Set down every entry again word for word, please, but skip the pictures.

═════ Data shown

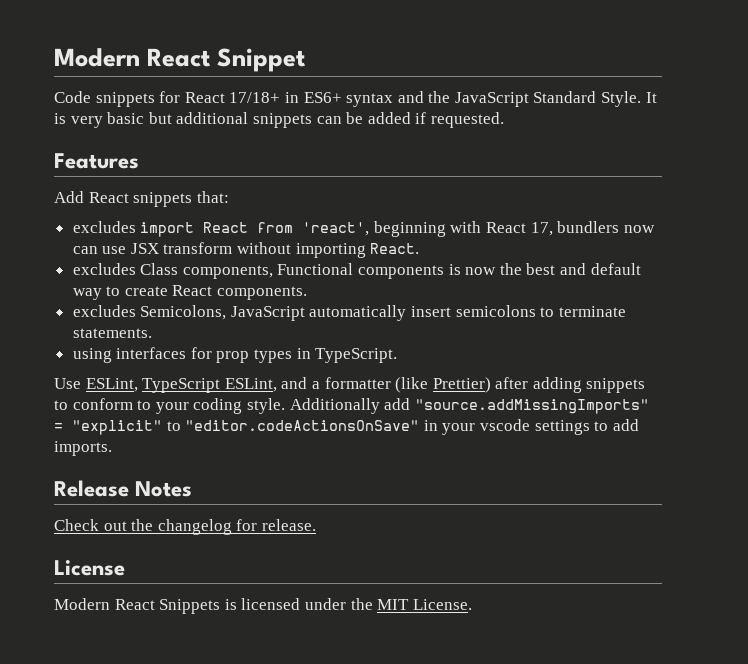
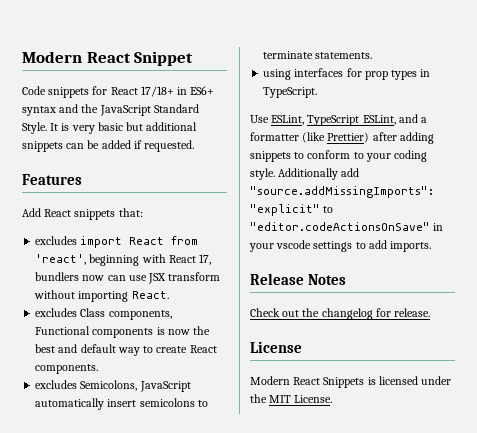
- Additionally add "source.addMissingImports" = "explicit" to "editor.codeActionsOnSave" in your vscode settings to add imports.
+ Additionally add "source.addMissingImports": "explicit" to "editor.codeActionsOnSave" in your vscode settings to add imports.

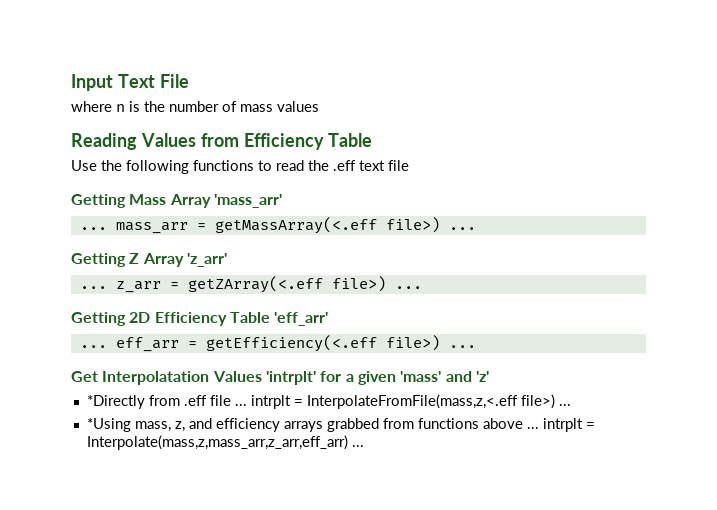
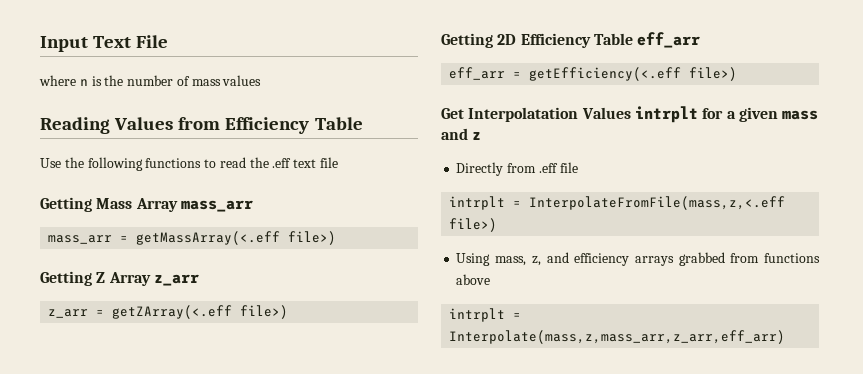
- Getting Mass Array 'mass_arr'
- ... mass_arr = getMassArray(<.eff file>) ...
+ Getting Mass Array mass_arr
+ mass_arr = getMassArray(<.eff file>)
- Getting Z Array 'z_arr'
- ... z_arr = getZArray(<.eff file>) ...
+ Getting Z Array z_arr
+ z_arr = getZArray(<.eff file>)
- Getting 2D Efficiency Table 'eff_arr'
- ... eff_arr = getEfficiency(<.eff file>) ...
+ Getting 2D Efficiency Table eff_arr
+ eff_arr = getEfficiency(<.eff file>)
- Get Interpolatation Values 'intrplt' for a given 'mass' and 'z'
- *Directly from .eff file ... intrplt = InterpolateFromFile(mass,z,<.eff file>) ...
- *Using mass, z, and efficiency arrays grabbed from functions above ... intrplt = Interpolate(mass,z,mass_arr,z_arr,eff_arr) ...
+ Get Interpolatation Values intrplt for a given mass and z
+ Directly from .eff file
+ intrplt = InterpolateFromFile(mass,z,<.eff file>)
+ Using mass, z, and efficiency arrays grabbed from functions above
+ intrplt = Interpolate(mass,z,mass_arr,z_arr,eff_arr)

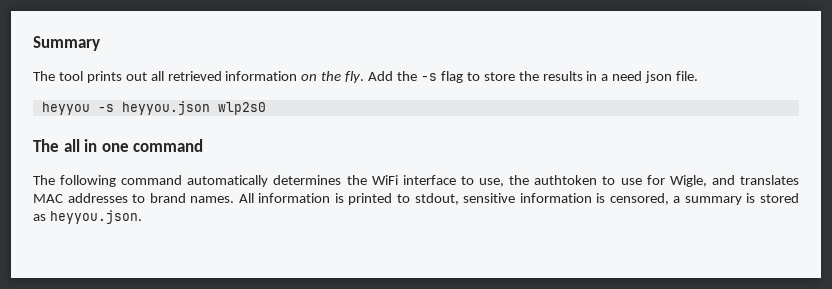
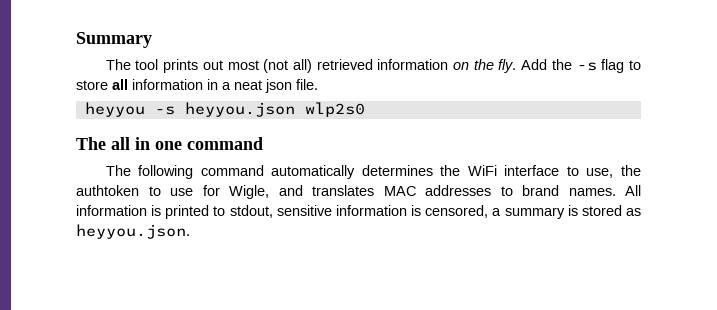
- The tool prints out all retrieved information on the fly.
+ The tool prints out most (not all) retrieved information on the fly.
- Add the -s flag to store the results in a need json file.
+ Add the -s flag to store all information in a neat json file.

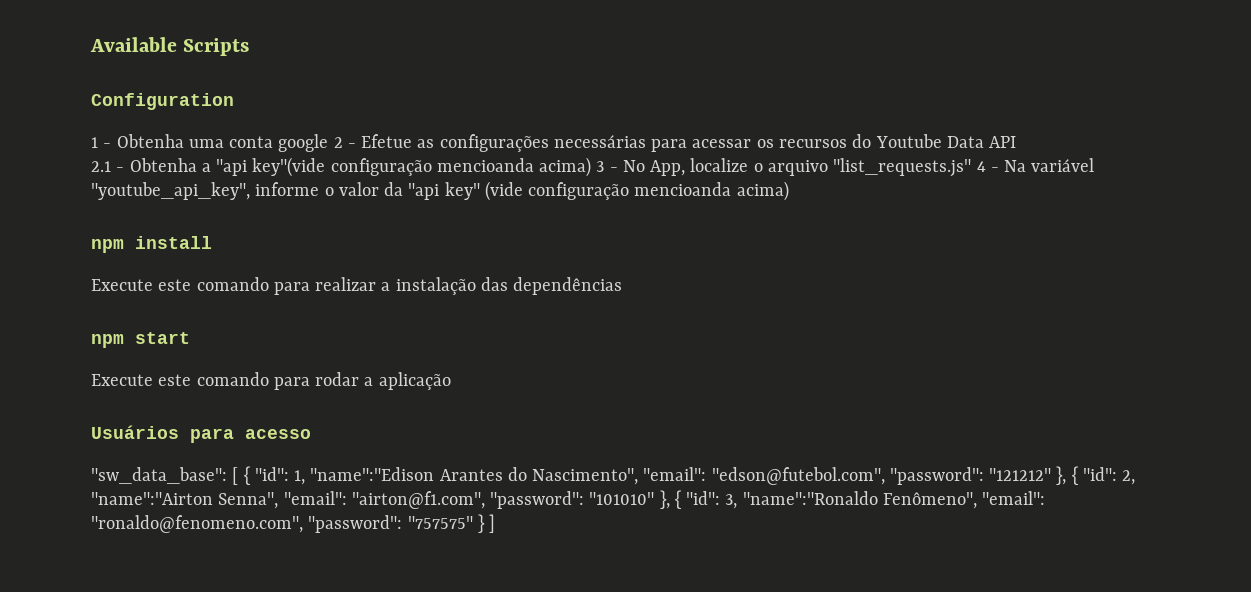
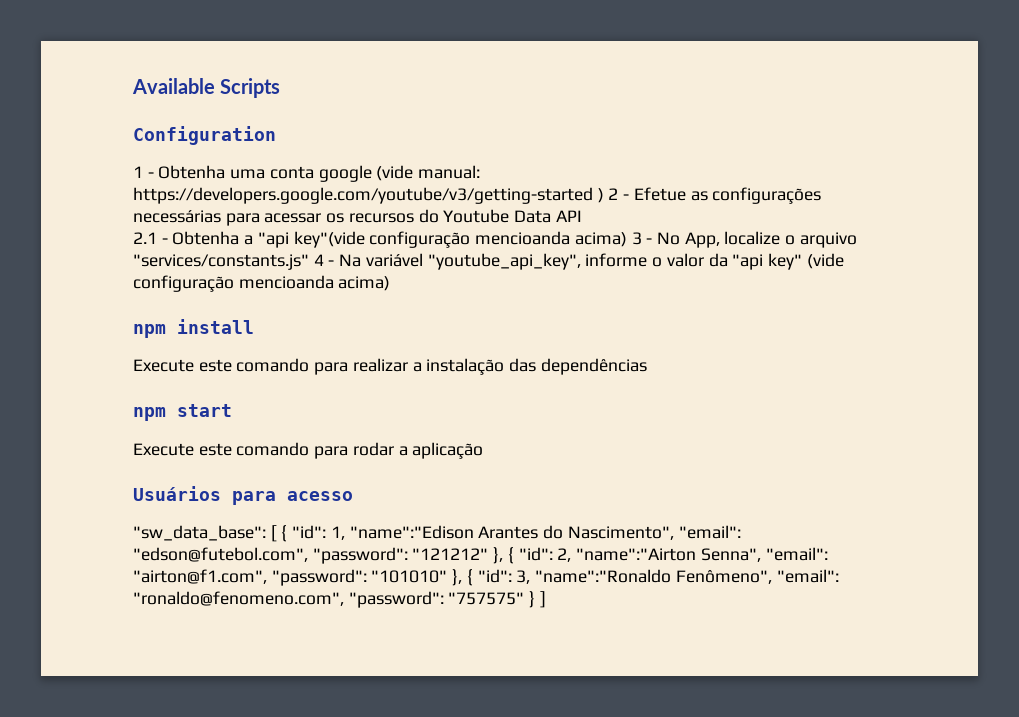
- 1 - Obtenha uma conta google 2 - Efetue as configurações necessárias para acessar os recursos do Youtube Data API
+ 1 - Obtenha uma conta google (vide manual: https://developers.google.com/youtube/v3/getting-started ) 2 - Efetue as configurações necessárias para acessar os recursos do Youtube Data API
- 2.1 - Obtenha a "api key"(vide configuração mencioanda acima) 3 - No App, localize o arquivo "list_requests.js" 4 - Na variável "youtube_api_key", informe o valor da "api key" (vide configuração mencioanda acima)
+ 2.1 - Obtenha a "api key"(vide configuração mencioanda acima) 3 - No App, localize o arquivo "services/constants.js" 4 - Na variável "youtube_api_key", informe o valor da "api key" (vide configuração mencioanda acima)

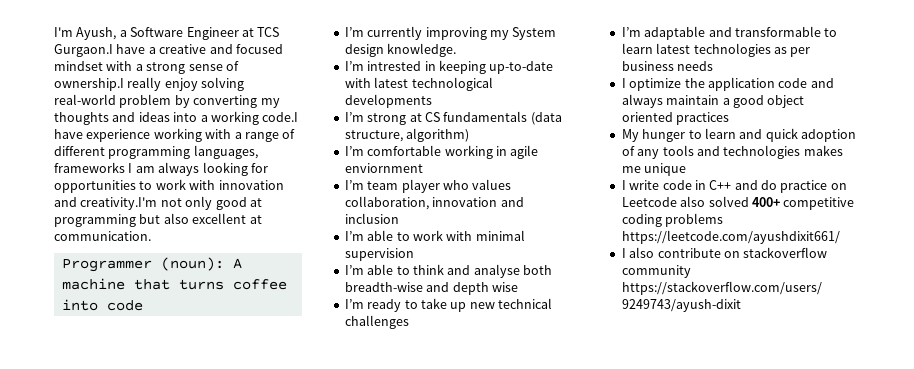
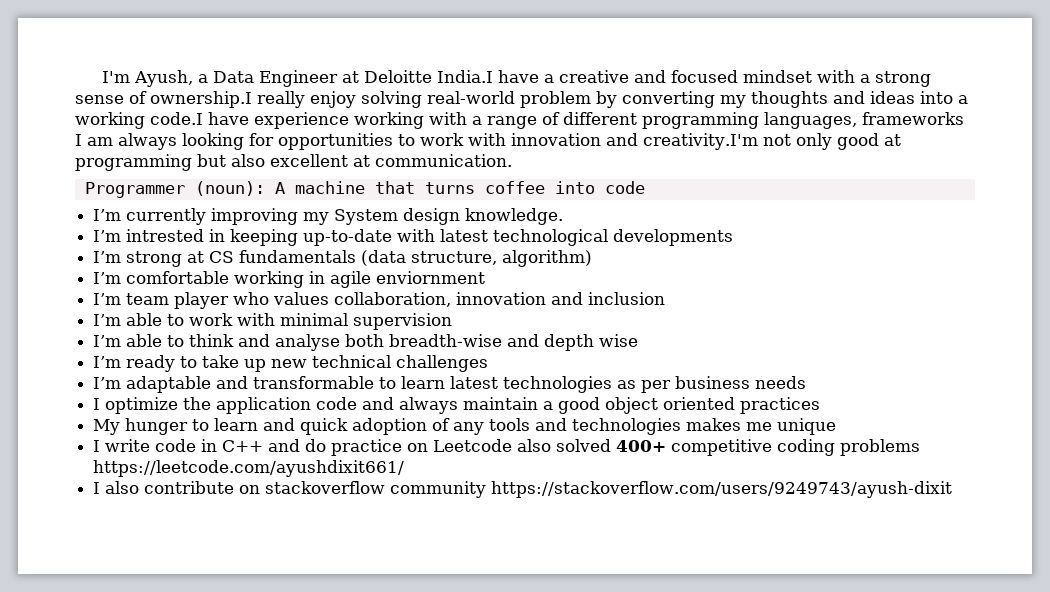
- I'm Ayush, a Software Engineer at TCS Gurgaon.I have a creative and focused mindset with a strong sense of ownership.I really enjoy solving real-world problem by converting my thoughts and ideas into a working code.I have experience working with a range of different programming languages, frameworks I am always looking for opportunities to work with innovation and creativity.I'm not only good at programming but also excellent at communication.
+ I'm Ayush, a Data Engineer at Deloitte India.I have a creative and focused mindset with a strong sense of ownership.I really enjoy solving real-world problem by converting my thoughts and ideas into a working code.I have experience working with a range of different programming languages, frameworks I am always looking for opportunities to work with innovation and creativity.I'm not only good at programming but also excellent at communication.

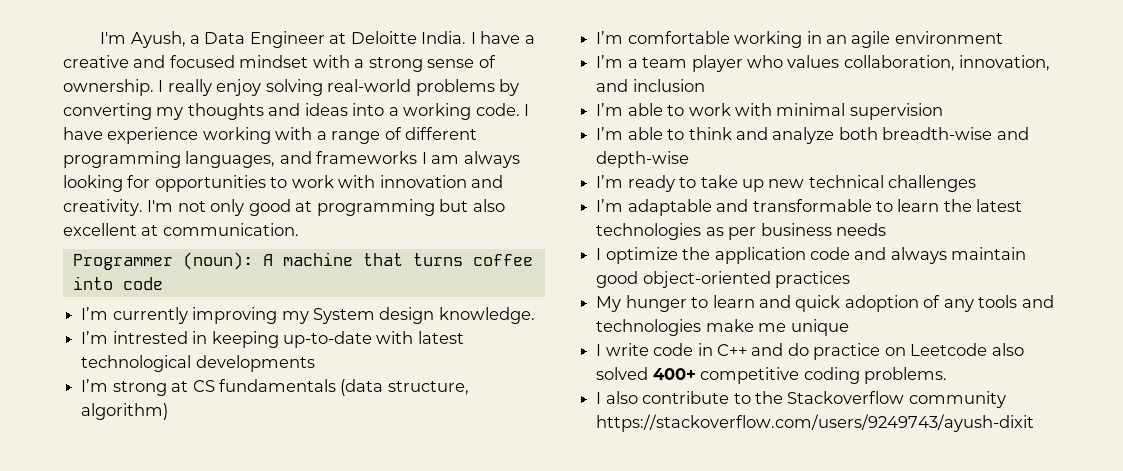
- I'm Ayush, a Data Engineer at Deloitte India.I have a creative and focused mindset with a strong sense of ownership.I really enjoy solving real-world problem by converting my thoughts and ideas into a working code.I have experience working with a range of different programming languages, frameworks I am always looking for opportunities to work with innovation and creativity.I'm not only good at programming but also excellent at communication.
+ I'm Ayush, a Data Engineer at Deloitte India. I have a creative and focused mindset with a strong sense of ownership. I really enjoy solving real-world problems by converting my thoughts and ideas into a working code. I have experience working with a range of different programming languages, and frameworks I am always looking for opportunities to work with innovation and creativity. I'm not only good at programming but also excellent at communication.
- I’m comfortable working in agile enviornment
- I’m team player who values collaboration, innovation and inclusion
+ I’m comfortable working in an agile environment
+ I’m a team player who values collaboration, innovation, and inclusion
- I’m able to think and analyse both breadth-wise and depth wise
+ I’m able to think and analyze both breadth-wise and depth-wise
- I’m adaptable and transformable to learn latest technologies as per business needs
+ I’m adaptable and transformable to learn the latest technologies as per business needs
- I optimize the application code and always maintain a good object oriented practices
+ I optimize the application code and always maintain good object-oriented practices
- My hunger to learn and quick adoption of any tools and technologies makes me unique
+ My hunger to learn and quick adoption of any tools and technologies make me unique
- I write code in C++ and do practice on Leetcode also solved 400+ competitive coding problems https://leetcode.com/ayushdixit661/
+ I write code in C++ and do practice on Leetcode also solved 400+ competitive coding problems.
- I also contribute on stackoverflow community https://stackoverflow.com/users/9249743/ayush-dixit
+ I also contribute to the Stackoverflow community https://stackoverflow.com/users/9249743/ayush-dixit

══════════

Exercise output:
- Additionally add "source.addMissingImports" = "explicit" to "editor.codeActionsOnSave" in your vscode settings to add imports.
+ Additionally add "source.addMissingImports": "explicit" to "editor.codeActionsOnSave" in your vscode settings to add imports.

- Getting Mass Array 'mass_arr'
- ... mass_arr = getMassArray(<.eff file>) ...
+ Getting Mass Array mass_arr
+ mass_arr = getMassArray(<.eff file>)
- Getting Z Array 'z_arr'
- ... z_arr = getZArray(<.eff file>) ...
+ Getting Z Array z_arr
+ z_arr = getZArray(<.eff file>)
- Getting 2D Efficiency Table 'eff_arr'
- ... eff_arr = getEfficiency(<.eff file>) ...
+ Getting 2D Efficiency Table eff_arr
+ eff_arr = getEfficiency(<.eff file>)
- Get Interpolatation Values 'intrplt' for a given 'mass' and 'z'
- *Directly from .eff file ... intrplt = InterpolateFromFile(mass,z,<.eff file>) ...
- *Using mass, z, and efficiency arrays grabbed from functions above ... intrplt = Interpolate(mass,z,mass_arr,z_arr,eff_arr) ...
+ Get Interpolatation Values intrplt for a given mass and z
+ Directly from .eff file
+ intrplt = InterpolateFromFile(mass,z,<.eff file>)
+ Using mass, z, and efficiency arrays grabbed from functions above
+ intrplt = Interpolate(mass,z,mass_arr,z_arr,eff_arr)

- The tool prints out all retrieved information on the fly.
+ The tool prints out most (not all) retrieved information on the fly.
- Add the -s flag to store the results in a need json file.
+ Add the -s flag to store all information in a neat json file.

- 1 - Obtenha uma conta google 2 - Efetue as configurações necessárias para acessar os recursos do Youtube Data API
+ 1 - Obtenha uma conta google (vide manual: https://developers.google.com/youtube/v3/getting-started ) 2 - Efetue as configurações necessárias para acessar os recursos do Youtube Data API
- 2.1 - Obtenha a "api key"(vide configuração mencioanda acima) 3 - No App, localize o arquivo "list_requests.js" 4 - Na variável "youtube_api_key", informe o valor da "api key" (vide configuração mencioanda acima)
+ 2.1 - Obtenha a "api key"(vide configuração mencioanda acima) 3 - No App, localize o arquivo "services/constants.js" 4 - Na variável "youtube_api_key", informe o valor da "api key" (vide configuração mencioanda acima)

- I'm Ayush, a Software Engineer at TCS Gurgaon.I have a creative and focused mindset with a strong sense of ownership.I really enjoy solving real-world problem by converting my thoughts and ideas into a working code.I have experience working with a range of different programming languages, frameworks I am always looking for opportunities to work with innovation and creativity.I'm not only good at programming but also excellent at communication.
+ I'm Ayush, a Data Engineer at Deloitte India.I have a creative and focused mindset with a strong sense of ownership.I really enjoy solving real-world problem by converting my thoughts and ideas into a working code.I have experience working with a range of different programming languages, frameworks I am always looking for opportunities to work with innovation and creativity.I'm not only good at programming but also excellent at communication.

- I'm Ayush, a Data Engineer at Deloitte India.I have a creative and focused mindset with a strong sense of ownership.I really enjoy solving real-world problem by converting my thoughts and ideas into a working code.I have experience working with a range of different programming languages, frameworks I am always looking for opportunities to work with innovation and creativity.I'm not only good at programming but also excellent at communication.
+ I'm Ayush, a Data Engineer at Deloitte India. I have a creative and focused mindset with a strong sense of ownership. I really enjoy solving real-world problems by converting my thoughts and ideas into a working code. I have experience working with a range of different programming languages, and frameworks I am always looking for opportunities to work with innovation and creativity. I'm not only good at programming but also excellent at communication.
- I’m comfortable working in agile enviornment
- I’m team player who values collaboration, innovation and inclusion
+ I’m comfortable working in an agile environment
+ I’m a team player who values collaboration, innovation, and inclusion
- I’m able to think and analyse both breadth-wise and depth wise
+ I’m able to think and analyze both breadth-wise and depth-wise
- I’m adaptable and transformable to learn latest technologies as per business needs
+ I’m adaptable and transformable to learn the latest technologies as per business needs
- I optimize the application code and always maintain a good object oriented practices
+ I optimize the application code and always maintain good object-oriented practices
- My hunger to learn and quick adoption of any tools and technologies makes me unique
+ My hunger to learn and quick adoption of any tools and technologies make me unique
- I write code in C++ and do practice on Leetcode also solved 400+ competitive coding problems https://leetcode.com/ayushdixit661/
+ I write code in C++ and do practice on Leetcode also solved 400+ competitive coding problems.
- I also contribute on stackoverflow community https://stackoverflow.com/users/9249743/ayush-dixit
+ I also contribute to the Stackoverflow community https://stackoverflow.com/users/9249743/ayush-dixit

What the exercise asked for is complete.